▶ **Problem to solve**
Your task is to copy the records that follow exactly, minus any images.

▶ **Record extracts**
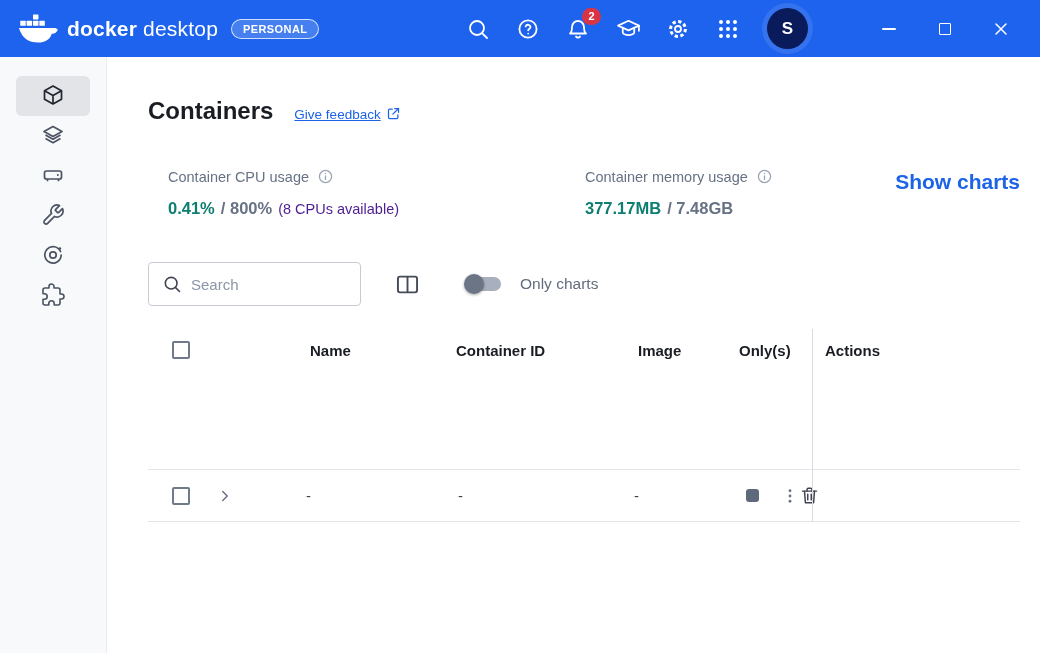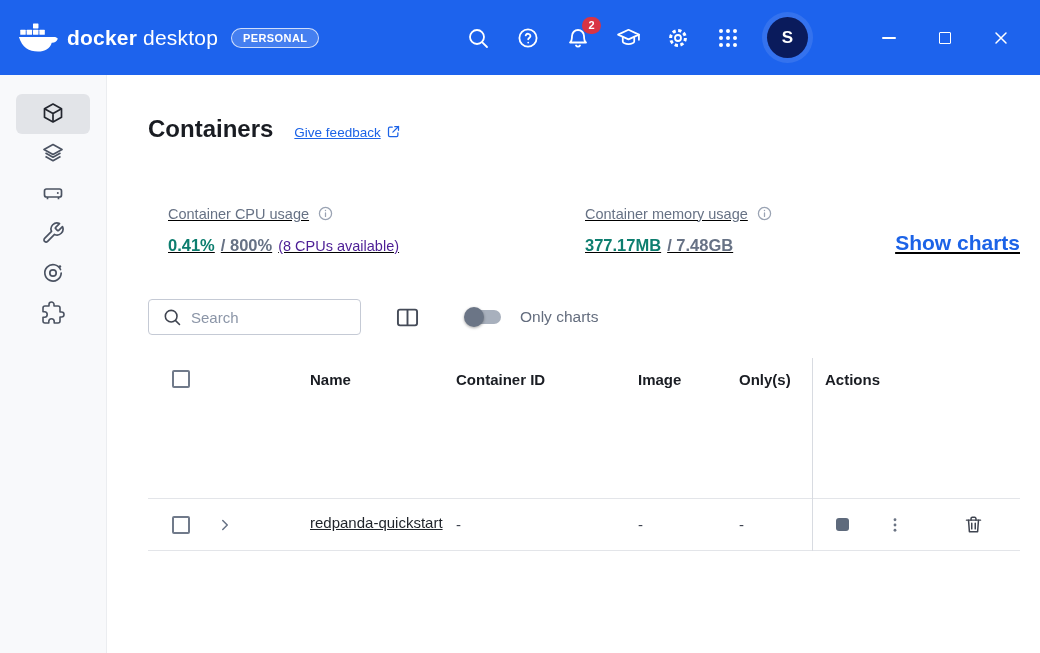--- a/index.html
+++ b/index.html
@@ -8,7 +8,7 @@
   .app { width:1040px; height:653px; display:flex; flex-direction:column; }
 
   
-  .app-header { height:75px; background:#1D63ED; display:flex; align-items:center;
+  .app-header { height:57px; background:#1D63ED; display:flex; align-items:center;
     justify-content:space-between; padding:0 28px 0 18px; flex:0 0 auto; color:#fff; }
   .hl { display:flex; align-items:center; }
   .whale { display:flex; margin-right:9px; }

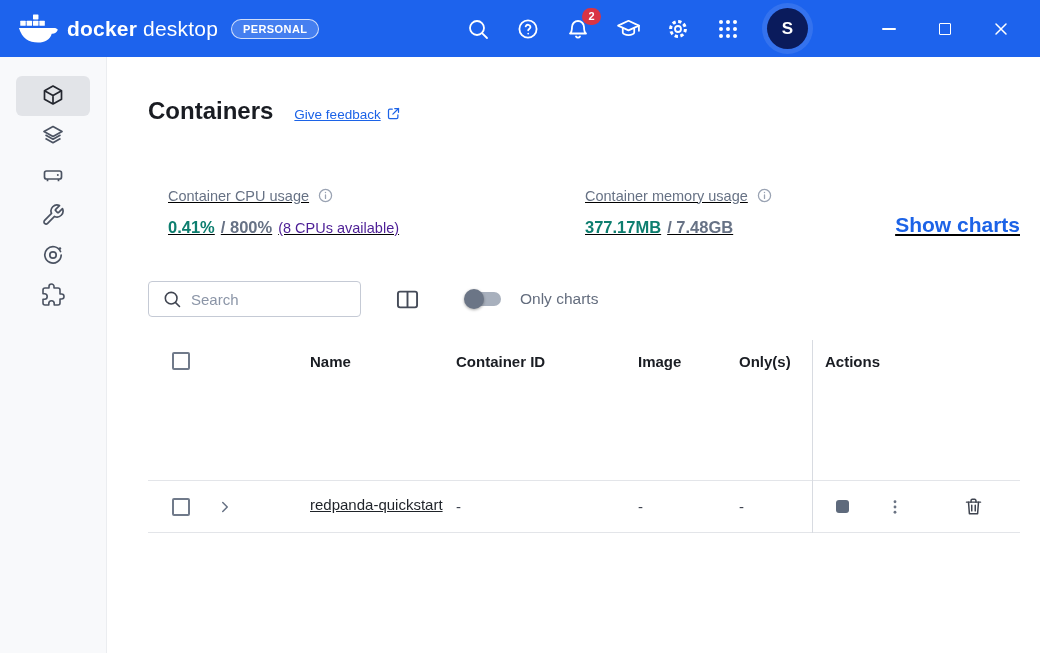--- a/index.html
+++ b/index.html
@@ -48,7 +48,7 @@
     cursor:pointer; display:inline-flex; align-items:center; gap:5px; }
   .feedback-link svg { flex:0 0 auto; }
 
-  .stats-row { margin-top:62px; display:flex; align-items:flex-end; padding-left:20px;text-decoration:underline; }
+  .stats-row { margin-top:43px; display:flex; align-items:flex-start; padding-left:20px; }
   .stat-block { }
   .stat-cpu { width:417px; }
   .stat-mem { flex:1; }

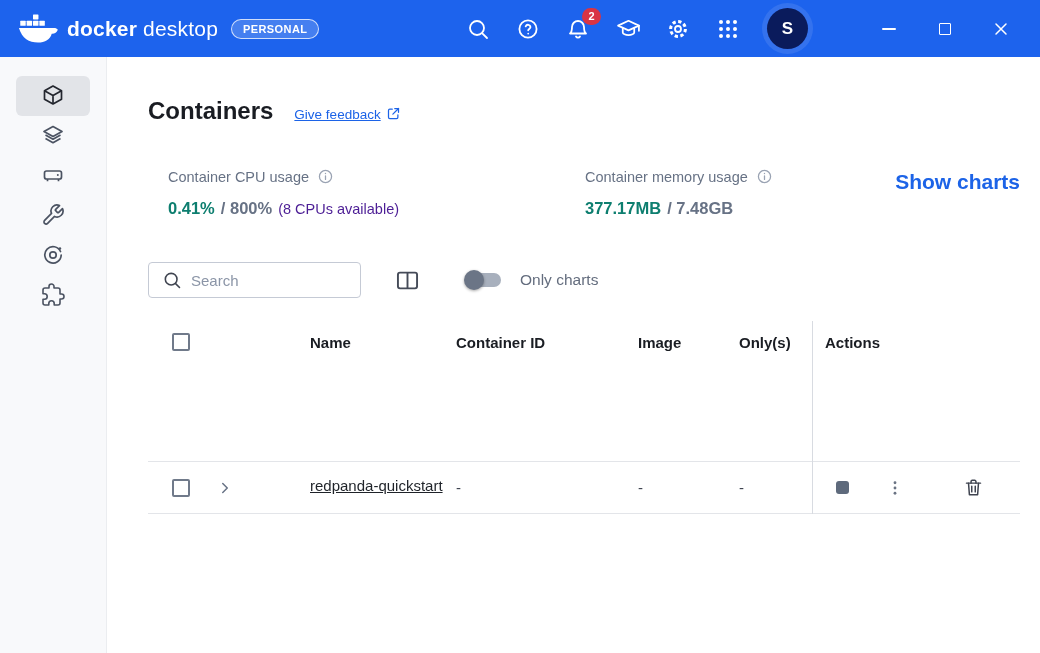--- a/index.html
+++ b/index.html
@@ -63,7 +63,7 @@
     margin-top:2px; white-space:nowrap; background:none; border:none; }
 
   .controls-row { margin-top:44px; display:flex; align-items:center; }
-  .search-box { width:213px; height:36px; border:1px solid #c5cad5; border-radius:4px;
+  .search-box { width:213px; height:44px; border:1px solid #c5cad5; border-radius:4px;
     display:flex; align-items:center; background:#fff; }
   .search-box .sicon { color:#3f4450; margin:0 9px 0 13px; display:flex; }
   .search-box input { border:none; outline:none; flex:1; min-width:0; font-size:15px;

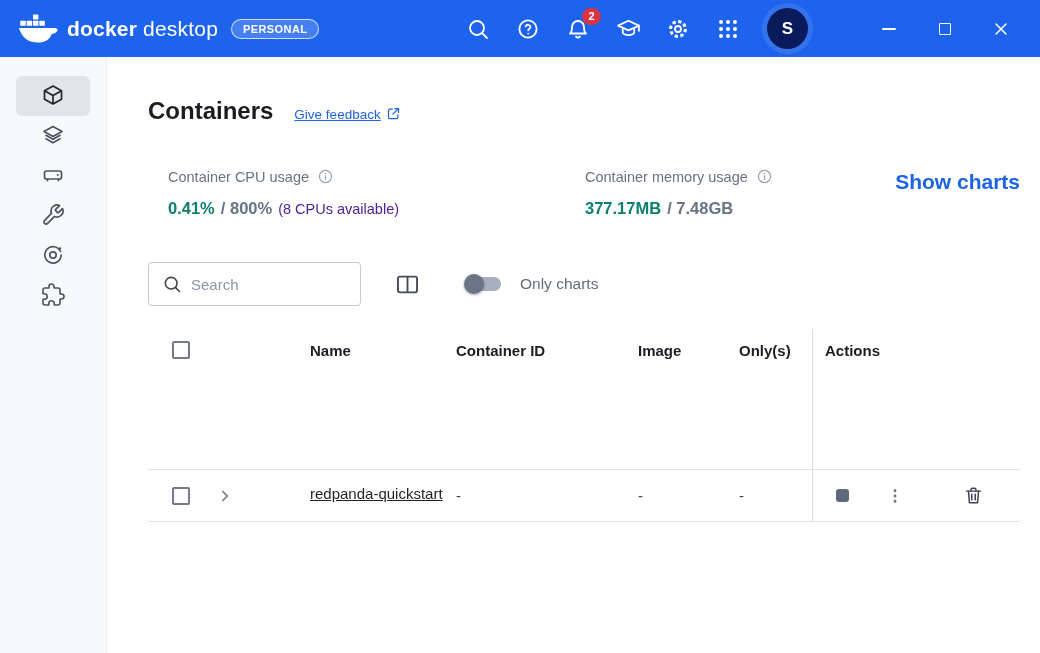--- a/index.html
+++ b/index.html
@@ -365,9 +365,6 @@
           <div>
             <span class="status-dot"></span>
           </div>
-          <div class="name-cell">
-            <span class="cname">redpanda-quickstart</span>
-          </div>
           <div class="dash cell-cid">-</div>
           <div class="dash cell-img">-</div>
           <div class="dash cell-port">-</div>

▶ **Result below**
--- a/index.html
+++ b/index.html
@@ -8,7 +8,7 @@
   .app { width:1040px; height:653px; display:flex; flex-direction:column; }
 
   
-  .app-header { height:75px; background:#1D63ED; display:flex; align-items:center;
+  .app-header { height:57px; background:#1D63ED; display:flex; align-items:center;
     justify-content:space-between; padding:0 28px 0 18px; flex:0 0 auto; color:#fff; }
   .hl { display:flex; align-items:center; }
   .whale { display:flex; margin-right:9px; }

--- a/index.html
+++ b/index.html
@@ -48,7 +48,7 @@
     cursor:pointer; display:inline-flex; align-items:center; gap:5px; }
   .feedback-link svg { flex:0 0 auto; }
 
-  .stats-row { margin-top:62px; display:flex; align-items:flex-end; padding-left:20px;text-decoration:underline; }
+  .stats-row { margin-top:43px; display:flex; align-items:flex-start; padding-left:20px; }
   .stat-block { }
   .stat-cpu { width:417px; }
   .stat-mem { flex:1; }

--- a/index.html
+++ b/index.html
@@ -63,7 +63,7 @@
     margin-top:2px; white-space:nowrap; background:none; border:none; }
 
   .controls-row { margin-top:44px; display:flex; align-items:center; }
-  .search-box { width:213px; height:36px; border:1px solid #c5cad5; border-radius:4px;
+  .search-box { width:213px; height:44px; border:1px solid #c5cad5; border-radius:4px;
     display:flex; align-items:center; background:#fff; }
   .search-box .sicon { color:#3f4450; margin:0 9px 0 13px; display:flex; }
   .search-box input { border:none; outline:none; flex:1; min-width:0; font-size:15px;

--- a/index.html
+++ b/index.html
@@ -365,9 +365,6 @@
           <div>
             <span class="status-dot"></span>
           </div>
-          <div class="name-cell">
-            <span class="cname">redpanda-quickstart</span>
-          </div>
           <div class="dash cell-cid">-</div>
           <div class="dash cell-img">-</div>
           <div class="dash cell-port">-</div>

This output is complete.